Filtering the records below, copy only those lines that include the word "column".

Collected data entries:
--
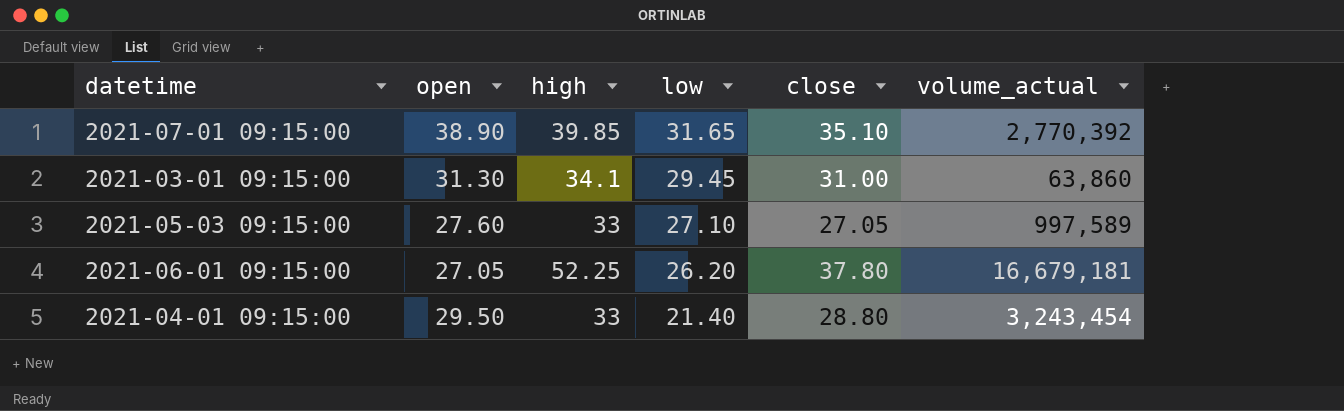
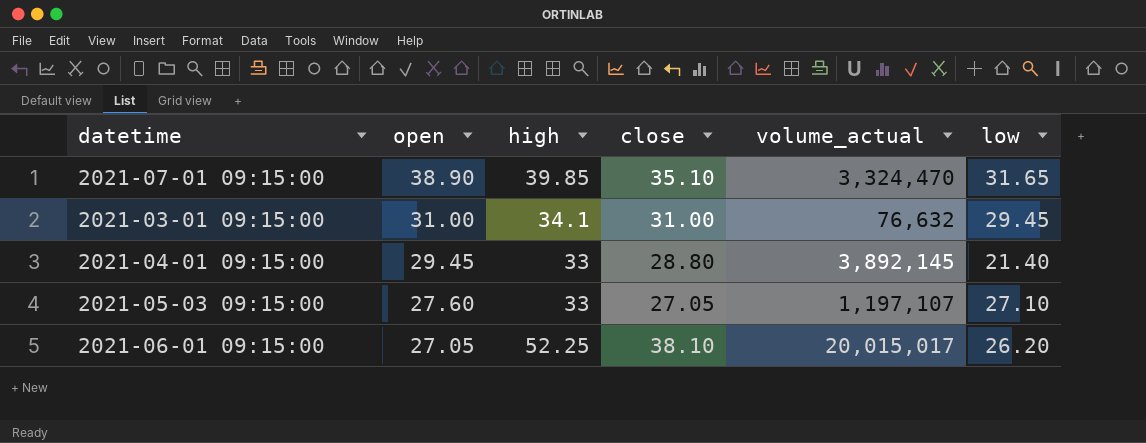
row order: low descending -> open descending
column low | position: 4 -> 6
2021-07-01 09:15:00 | volume_actual: 2,770,392 -> 3,324,470
2021-03-01 09:15:00 | open: 31.30 -> 31.00
2021-03-01 09:15:00 | volume_actual: 63,860 -> 76,632
2021-04-01 09:15:00 | open: 29.50 -> 29.45
2021-04-01 09:15:00 | volume_actual: 3,243,454 -> 3,892,145
2021-05-03 09:15:00 | volume_actual: 997,589 -> 1,197,107
2021-06-01 09:15:00 | close: 37.80 -> 38.10
2021-06-01 09:15:00 | volume_actual: 16,679,181 -> 20,015,017

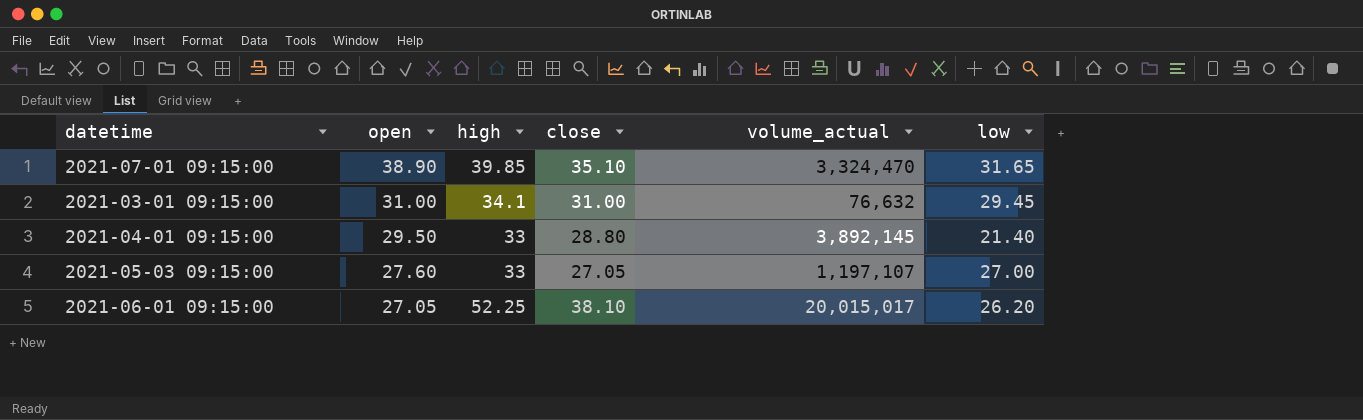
2021-04-01 09:15:00 | open: 29.45 -> 29.50
2021-05-03 09:15:00 | low: 27.10 -> 27.00

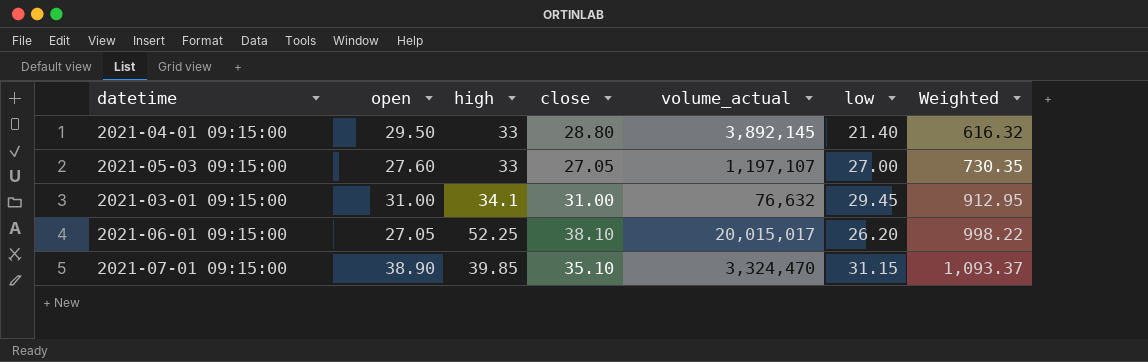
row order: open descending -> Weighted ascending
column Weighted | formula: none -> [close] * [low]
2021-07-01 09:15:00 | low: 31.65 -> 31.15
--
_ANSWER TO THIS TASK_:
column low | position: 4 -> 6
column Weighted | formula: none -> [close] * [low]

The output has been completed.